* Exercise description
Would you please return the lines of the entries below starting at the line that has "- The Brainfuck" and ending at the line that has "The compiler optimizes", both included, exactly as they are?

Segment Start: Input data

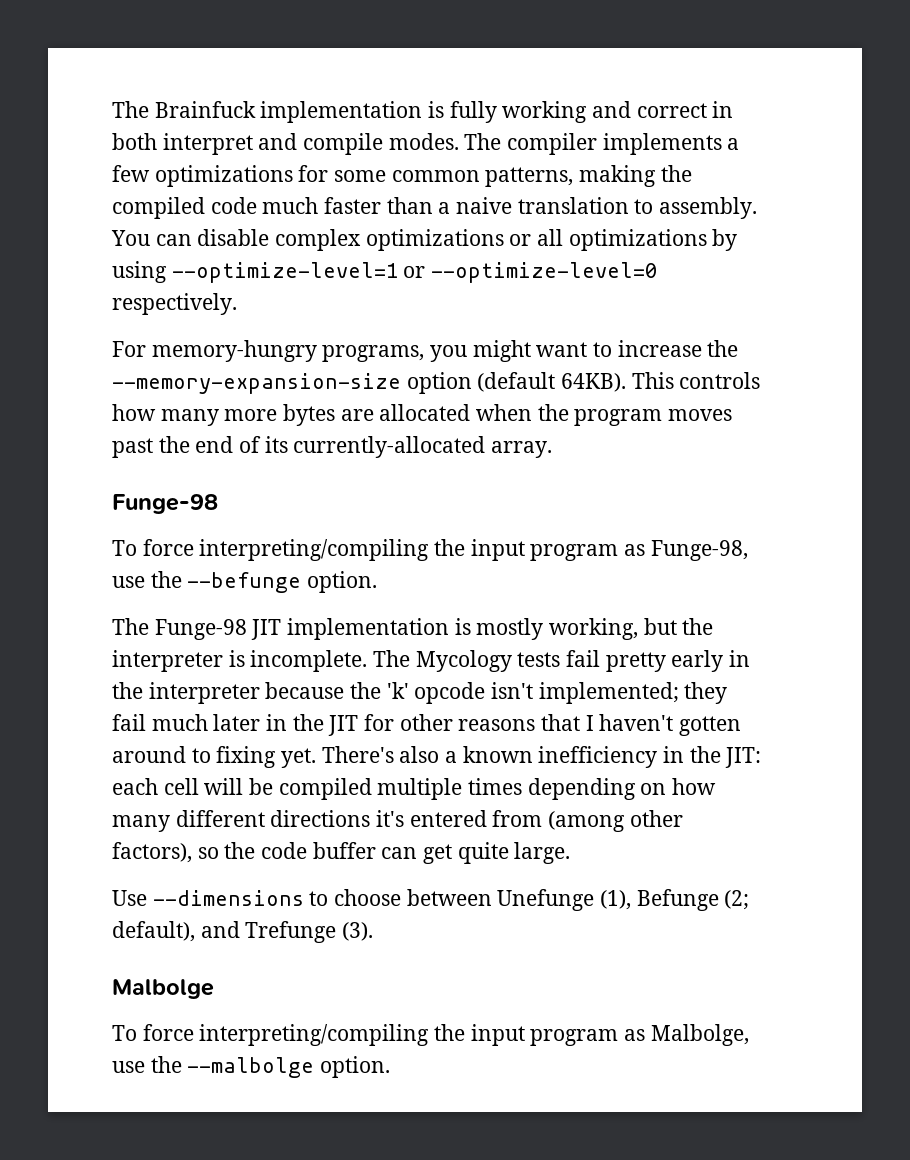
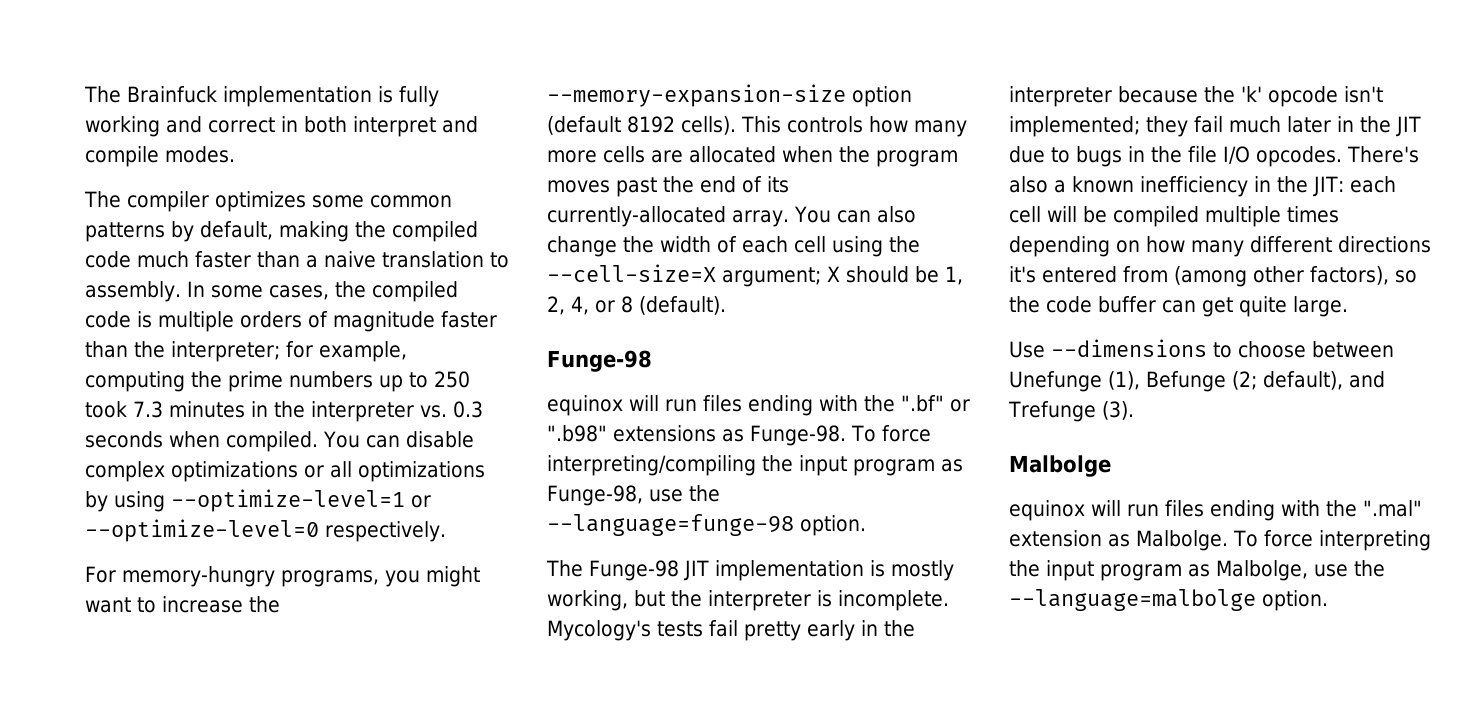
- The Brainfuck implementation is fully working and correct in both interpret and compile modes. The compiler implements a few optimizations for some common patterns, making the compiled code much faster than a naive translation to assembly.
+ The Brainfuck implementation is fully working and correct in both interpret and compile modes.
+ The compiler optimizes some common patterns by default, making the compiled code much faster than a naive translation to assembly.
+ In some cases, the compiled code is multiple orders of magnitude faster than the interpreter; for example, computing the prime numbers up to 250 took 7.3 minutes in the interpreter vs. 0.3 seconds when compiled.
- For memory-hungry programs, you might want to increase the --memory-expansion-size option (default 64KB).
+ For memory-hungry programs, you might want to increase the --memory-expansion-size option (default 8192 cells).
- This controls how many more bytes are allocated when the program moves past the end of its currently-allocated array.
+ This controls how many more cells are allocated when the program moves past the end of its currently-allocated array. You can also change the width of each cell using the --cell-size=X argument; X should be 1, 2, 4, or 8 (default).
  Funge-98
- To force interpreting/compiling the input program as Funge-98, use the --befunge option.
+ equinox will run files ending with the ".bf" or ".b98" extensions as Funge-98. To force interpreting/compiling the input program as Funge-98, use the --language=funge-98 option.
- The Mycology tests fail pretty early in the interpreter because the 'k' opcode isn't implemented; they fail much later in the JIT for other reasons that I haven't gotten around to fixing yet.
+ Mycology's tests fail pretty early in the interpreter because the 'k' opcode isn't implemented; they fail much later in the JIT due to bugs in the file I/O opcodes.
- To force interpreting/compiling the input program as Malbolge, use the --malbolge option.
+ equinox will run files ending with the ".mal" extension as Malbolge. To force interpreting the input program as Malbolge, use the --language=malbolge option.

Segment End: Input data
Segment Start: Input data

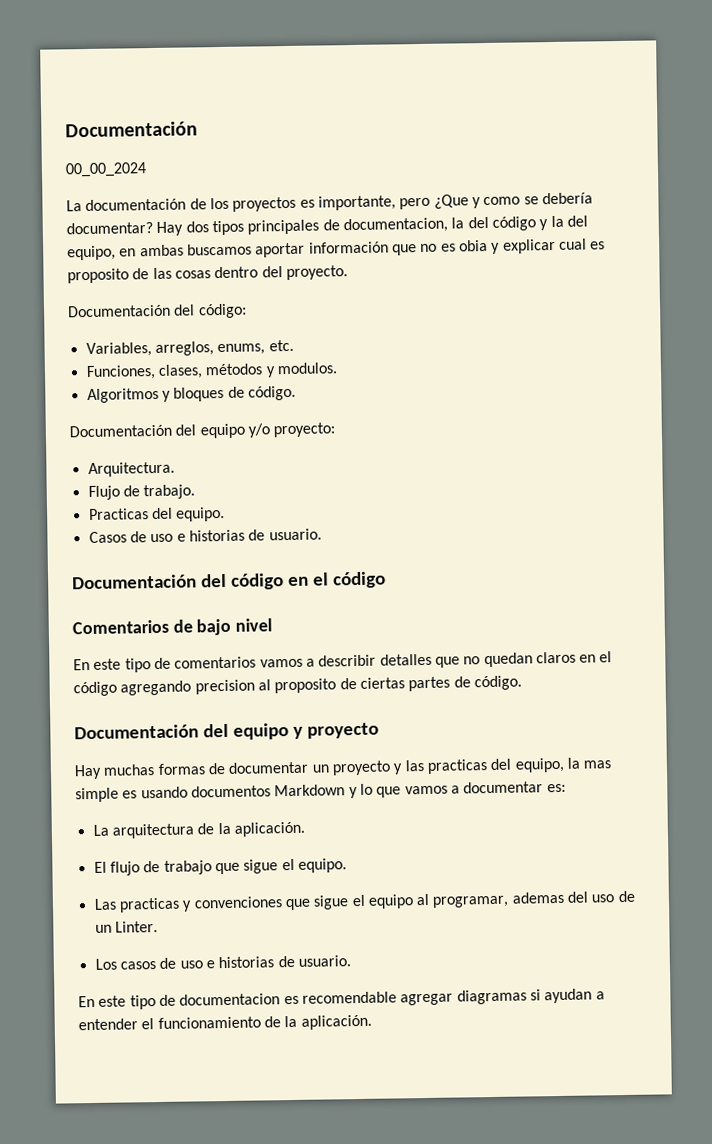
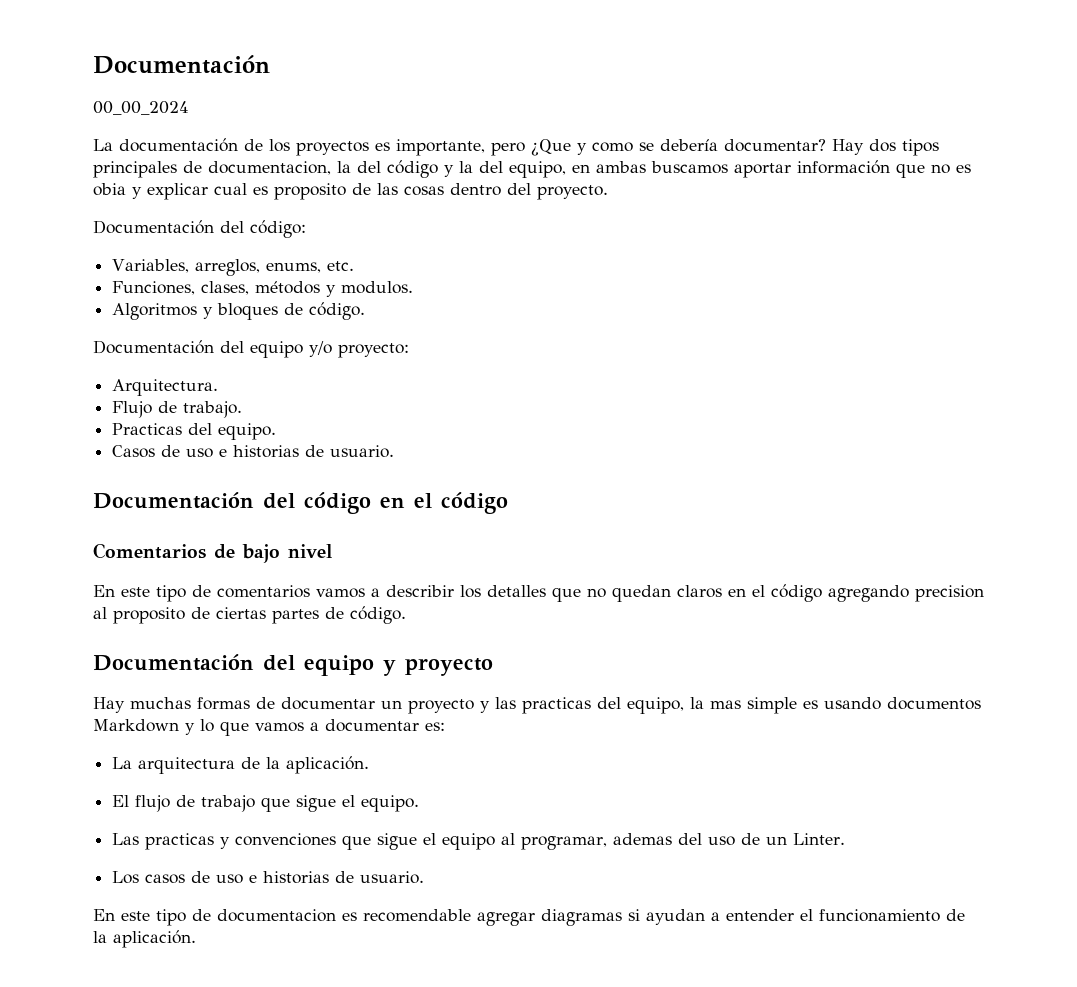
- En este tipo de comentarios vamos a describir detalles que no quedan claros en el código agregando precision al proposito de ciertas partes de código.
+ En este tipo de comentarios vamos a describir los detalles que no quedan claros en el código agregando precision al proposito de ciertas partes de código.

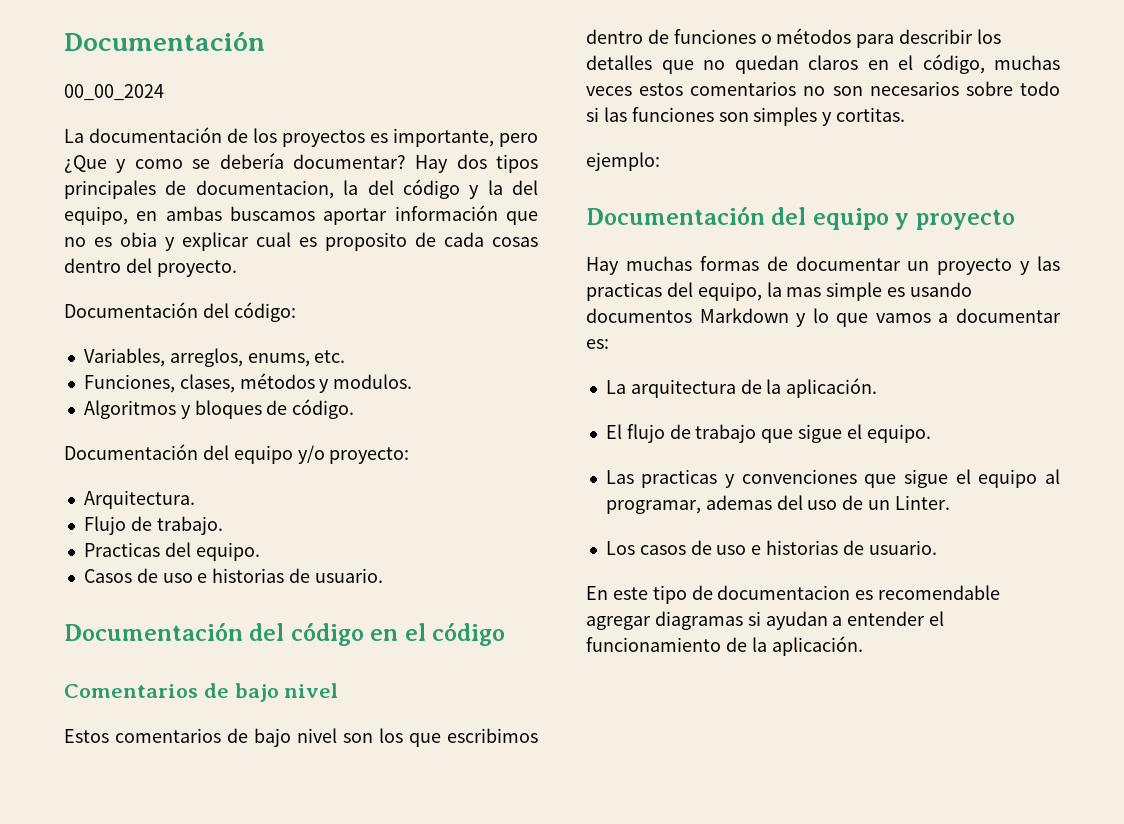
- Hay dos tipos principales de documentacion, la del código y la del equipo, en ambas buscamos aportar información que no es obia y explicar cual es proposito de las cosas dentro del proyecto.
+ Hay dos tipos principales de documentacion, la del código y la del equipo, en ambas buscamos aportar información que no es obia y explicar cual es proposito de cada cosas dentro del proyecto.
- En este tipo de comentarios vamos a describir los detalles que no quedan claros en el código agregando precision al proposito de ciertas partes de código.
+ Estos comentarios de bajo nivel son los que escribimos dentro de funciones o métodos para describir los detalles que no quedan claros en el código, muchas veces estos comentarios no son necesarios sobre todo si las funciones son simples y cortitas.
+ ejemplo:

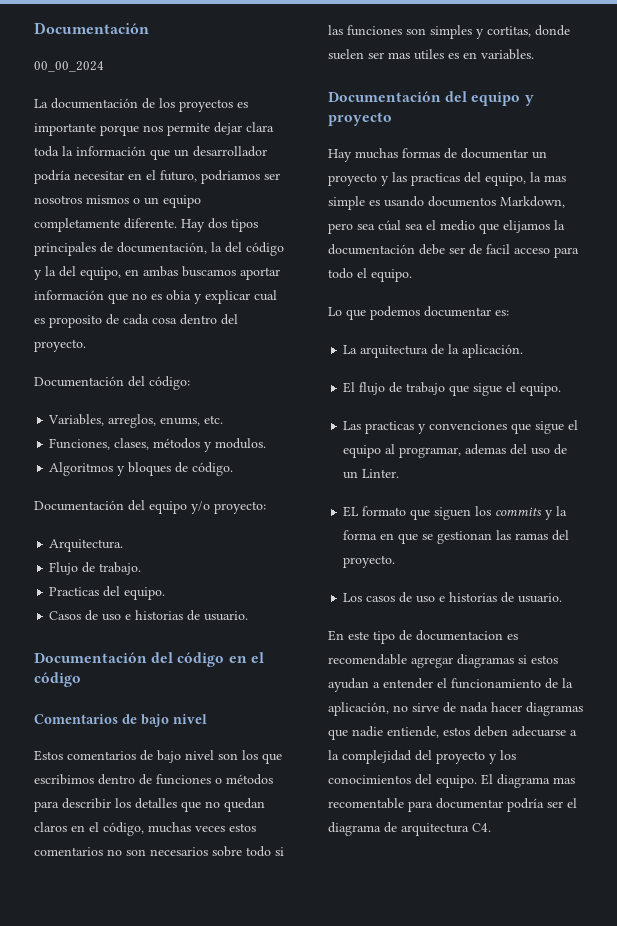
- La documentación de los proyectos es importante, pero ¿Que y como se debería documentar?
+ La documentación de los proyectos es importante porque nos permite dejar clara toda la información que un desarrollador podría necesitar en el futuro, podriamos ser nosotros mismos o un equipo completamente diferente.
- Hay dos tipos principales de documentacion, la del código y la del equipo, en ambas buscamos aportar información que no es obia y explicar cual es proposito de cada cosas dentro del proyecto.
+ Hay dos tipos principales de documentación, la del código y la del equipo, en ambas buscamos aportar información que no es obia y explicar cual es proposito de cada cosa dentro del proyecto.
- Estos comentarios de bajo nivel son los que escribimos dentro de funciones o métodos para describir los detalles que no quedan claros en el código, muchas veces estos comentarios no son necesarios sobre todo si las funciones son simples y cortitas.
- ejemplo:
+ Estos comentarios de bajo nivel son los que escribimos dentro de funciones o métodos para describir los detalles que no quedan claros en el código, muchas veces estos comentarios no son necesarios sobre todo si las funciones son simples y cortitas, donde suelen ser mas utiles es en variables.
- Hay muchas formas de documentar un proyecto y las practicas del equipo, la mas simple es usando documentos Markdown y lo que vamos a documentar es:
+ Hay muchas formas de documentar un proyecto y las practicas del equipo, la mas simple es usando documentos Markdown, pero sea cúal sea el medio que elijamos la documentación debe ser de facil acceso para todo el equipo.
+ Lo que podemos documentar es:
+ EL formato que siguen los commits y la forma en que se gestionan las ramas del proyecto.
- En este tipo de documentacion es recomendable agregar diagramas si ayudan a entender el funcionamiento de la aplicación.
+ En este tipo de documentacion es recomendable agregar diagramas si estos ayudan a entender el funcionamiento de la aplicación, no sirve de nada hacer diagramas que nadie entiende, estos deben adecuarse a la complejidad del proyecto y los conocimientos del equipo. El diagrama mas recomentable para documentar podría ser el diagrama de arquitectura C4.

Segment End: Input data
Segment Start: Input data

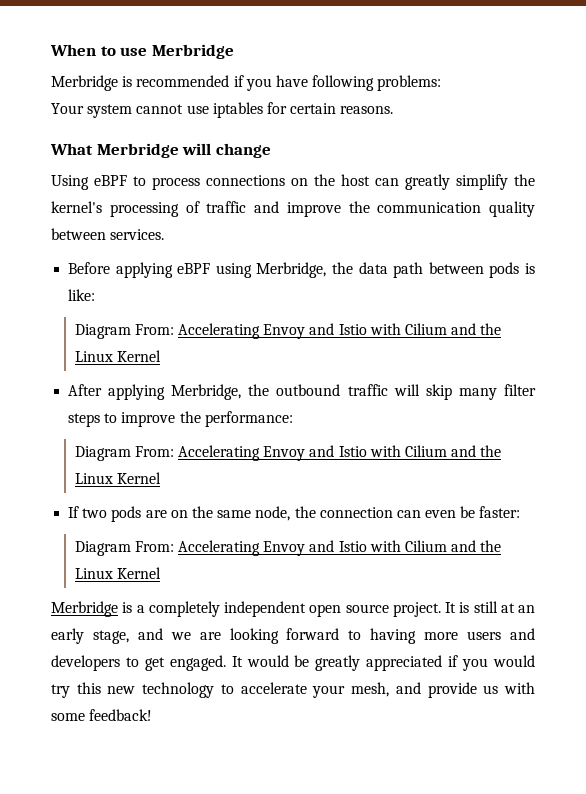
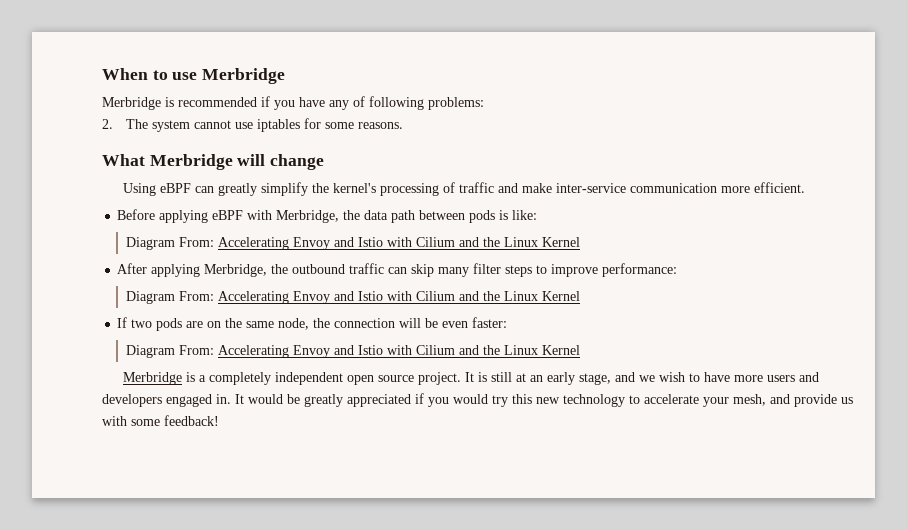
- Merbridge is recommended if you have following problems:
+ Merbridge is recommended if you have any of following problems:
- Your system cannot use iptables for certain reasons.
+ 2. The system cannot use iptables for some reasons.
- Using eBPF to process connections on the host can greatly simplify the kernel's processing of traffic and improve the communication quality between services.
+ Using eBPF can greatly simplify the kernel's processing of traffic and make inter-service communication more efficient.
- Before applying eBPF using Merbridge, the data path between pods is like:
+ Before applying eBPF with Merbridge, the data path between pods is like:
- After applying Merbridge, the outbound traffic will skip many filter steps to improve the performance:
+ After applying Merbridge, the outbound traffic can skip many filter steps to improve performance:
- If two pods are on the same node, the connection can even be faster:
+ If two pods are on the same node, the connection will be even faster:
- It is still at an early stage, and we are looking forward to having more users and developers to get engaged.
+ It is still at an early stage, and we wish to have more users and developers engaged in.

Segment End: Input data

* Written reply
- The Brainfuck implementation is fully working and correct in both interpret and compile modes. The compiler implements a few optimizations for some common patterns, making the compiled code much faster than a naive translation to assembly.
+ The Brainfuck implementation is fully working and correct in both interpret and compile modes.
+ The compiler optimizes some common patterns by default, making the compiled code much faster than a naive translation to assembly.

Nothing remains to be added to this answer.